# Purina Farms Picture



## Sally's Mom (Sep 20, 2010)

Looks like a lot of fun. Your daughter looks great with Gent.


----------



## Anele (Dec 12, 2014)

Beauties!!! Your daughter looks like a pro!


----------



## BlazenGR (Jan 12, 2012)

My fellow club members told you right. The 2018 GRCA National Specialty will again be hosted by the St Louis club and the non-field events will be held at Purina. The field events (hunt test, WC/WCX and field trial) will all be held at Busch Conservation. We are very excited about this opportunity, but are hoping for better weather this time.


----------



## cubbysan (Mar 13, 2007)

BlazenGR said:


> My fellow club members told you right. The 2018 GRCA National Specialty will again be hosted by the St Louis club and the non-field events will be held at Purina. The field events (hunt test, WC/WCX and field trial) will all be held at Busch Conservation. We are very excited about this opportunity, but are hoping for better weather this time.

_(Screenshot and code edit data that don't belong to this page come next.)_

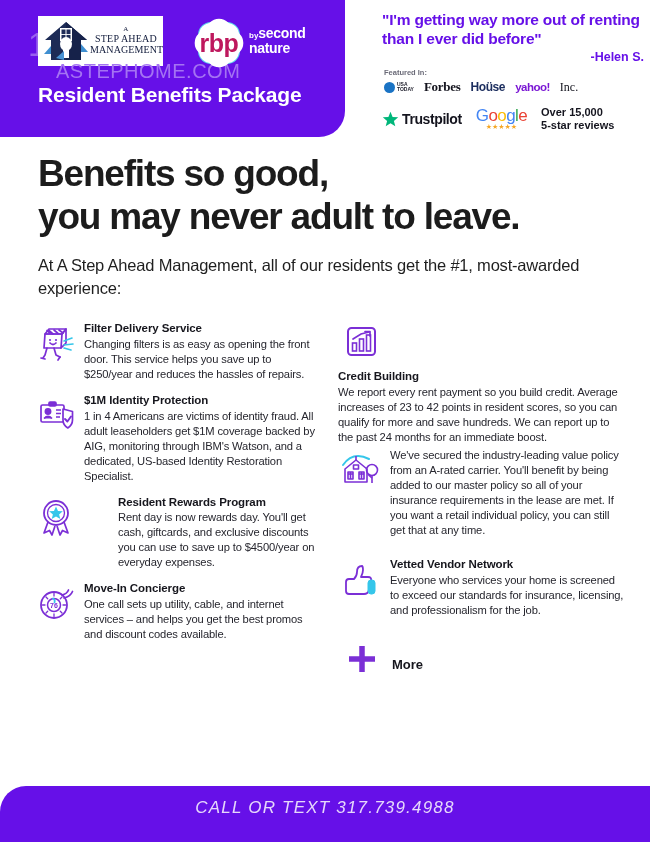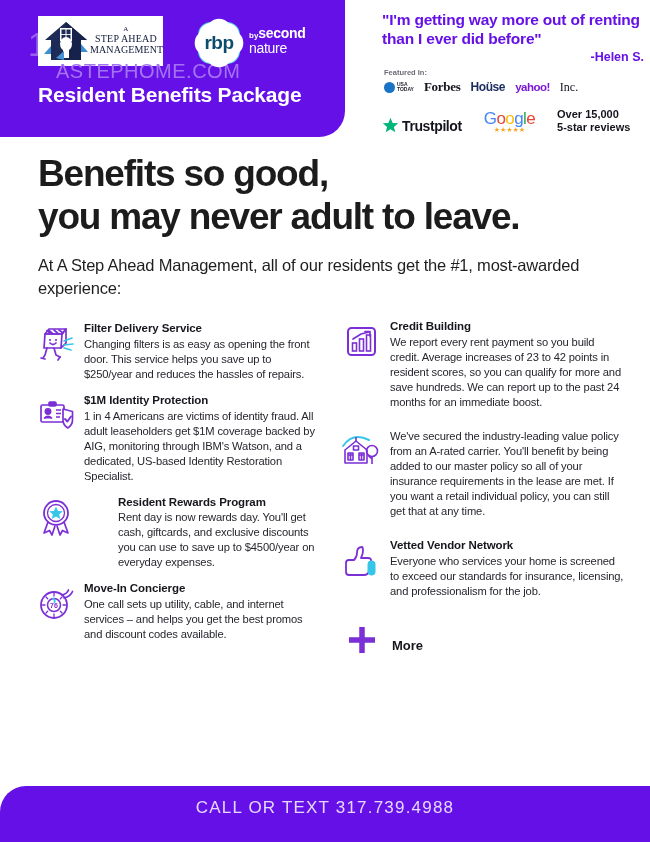--- a/index.html
+++ b/index.html
@@ -56,7 +56,7 @@
   .rbp-badge .rbp-label {
     position: absolute; left: 0; top: 0; width: 54px; height: 54px;
     display: flex; align-items: center; justify-content: center;
-    font-size: 19px; font-weight: 700; color: #0c4a6e;
+    font-size: 25px; font-weight: 700; color: #be185d;
     letter-spacing: -0.5px;
   }
   .by-second-nature {

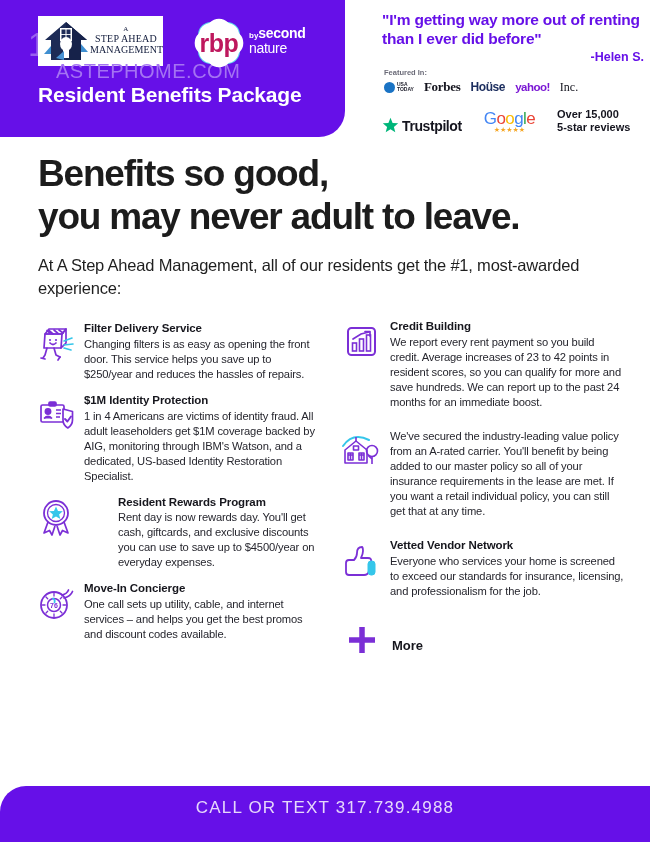--- a/index.html
+++ b/index.html
@@ -65,7 +65,7 @@
   }
   .by-second-nature .by { font-size: 8px; font-weight: 700; }
   .by-second-nature .sn1 { font-size: 14px; font-weight: 700; letter-spacing: -0.3px; display:inline; }
-  .by-second-nature .sn2 { font-size: 14px; font-weight: 400; letter-spacing: -0.3px; display:block; }
+  .by-second-nature .sn2 { font-size: 14px; font-weight: 700; letter-spacing: -0.3px; display:block; }
 
   .header-title {
     position: absolute; left: 38px; top: 83px; z-index: 5;

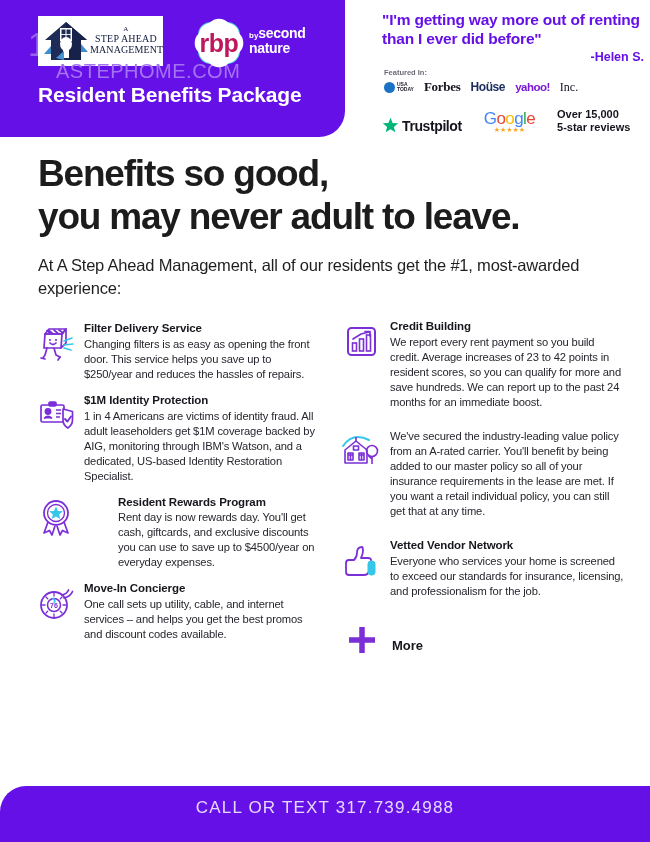--- a/index.html
+++ b/index.html
@@ -103,7 +103,7 @@
   .review-row {
     position: absolute; left: 382px; top: 104px;
     width: 266px; height: 30px; z-index: 3;
-    display: flex; align-items: flex-end; gap: 22px;
+    display: flex; align-items: center; gap: 14px;
   }
   .trustpilot { display: flex; align-items: center; gap: 3px; }
   .tp-name { font-size: 14px; font-weight: 600; color: #14141e; letter-spacing: -0.4px; }

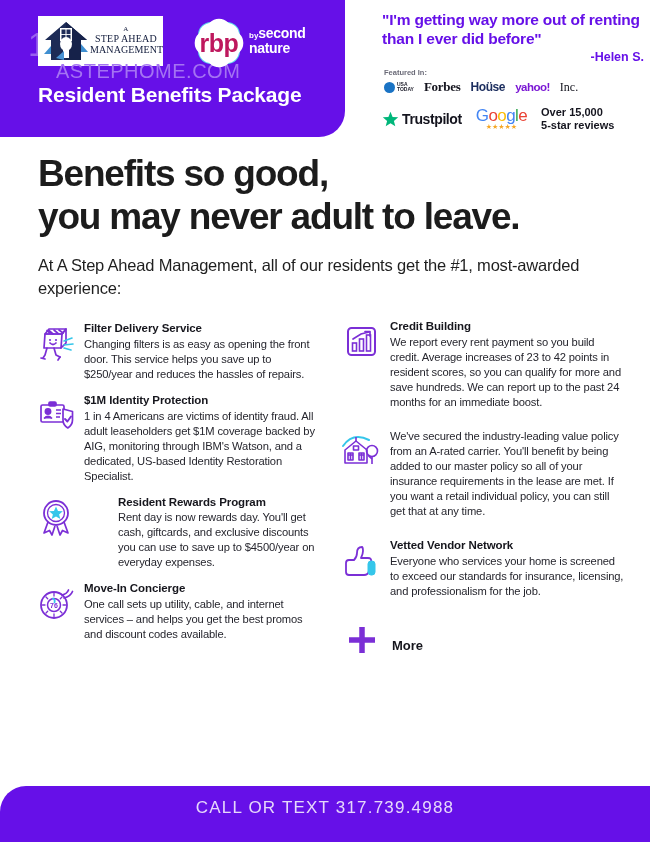--- a/index.html
+++ b/index.html
@@ -362,7 +362,7 @@
 
   <div class="col col-right">
 
-    <div class="benefit" style="margin-bottom:16px;">
+    <div class="benefit" style="margin-bottom:0;flex-direction:column;">
       <div class="benefit-icon">
         <svg width="44" height="42" viewBox="0 0 44 42">
           <rect x="8" y="8" width="27" height="27" rx="3.5" fill="none" stroke="#7b2fd6" stroke-width="2"></rect>

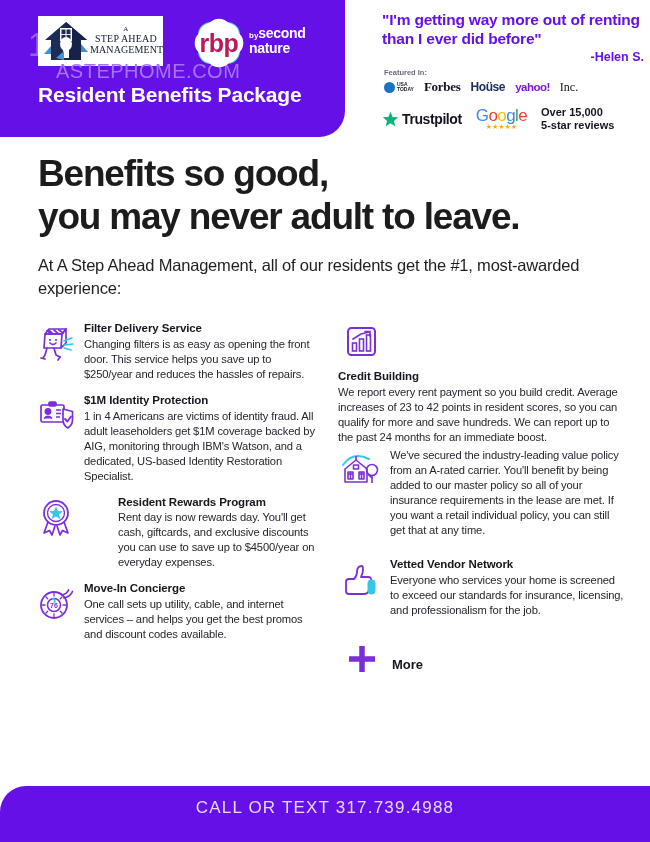--- a/index.html
+++ b/index.html
@@ -163,6 +163,7 @@
     font-size: 17px; font-weight: 400; color: #e6d8fb;
     letter-spacing: 1.2px;
     font-variant: small-caps;
+    font-style: italic;
   }
 </style>
 </head>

You guys did a great job at the Specialty last month. It was a great weekend, even though we were exhausted from the double header on Saturday!


----------



## kwhit (Apr 7, 2008)

You daughter looks great! 

The woman in front of her has a pretty intense stare...she would've scared me. :nervous:


----------



## cubbysan (Mar 13, 2007)

kwhit said:


> You daughter looks great!
> 
> The woman in front of her has a pretty intense stare...she would've scared me. :nervous:


Thanks! Actually that woman was very nice.


----------



## Alaska7133 (May 26, 2011)

Wow what a great place to show a dog! Your daughter did wonderful. 

I really enjoy being in a large ring. Small rings just give me claustrophobia. Last year's GRCA national rings were so tiny and awkward. Looks like we will have fun in 2018!


----------



## Amystelter (Jul 31, 2013)

Good luck, looks like a winner to me[emoji3]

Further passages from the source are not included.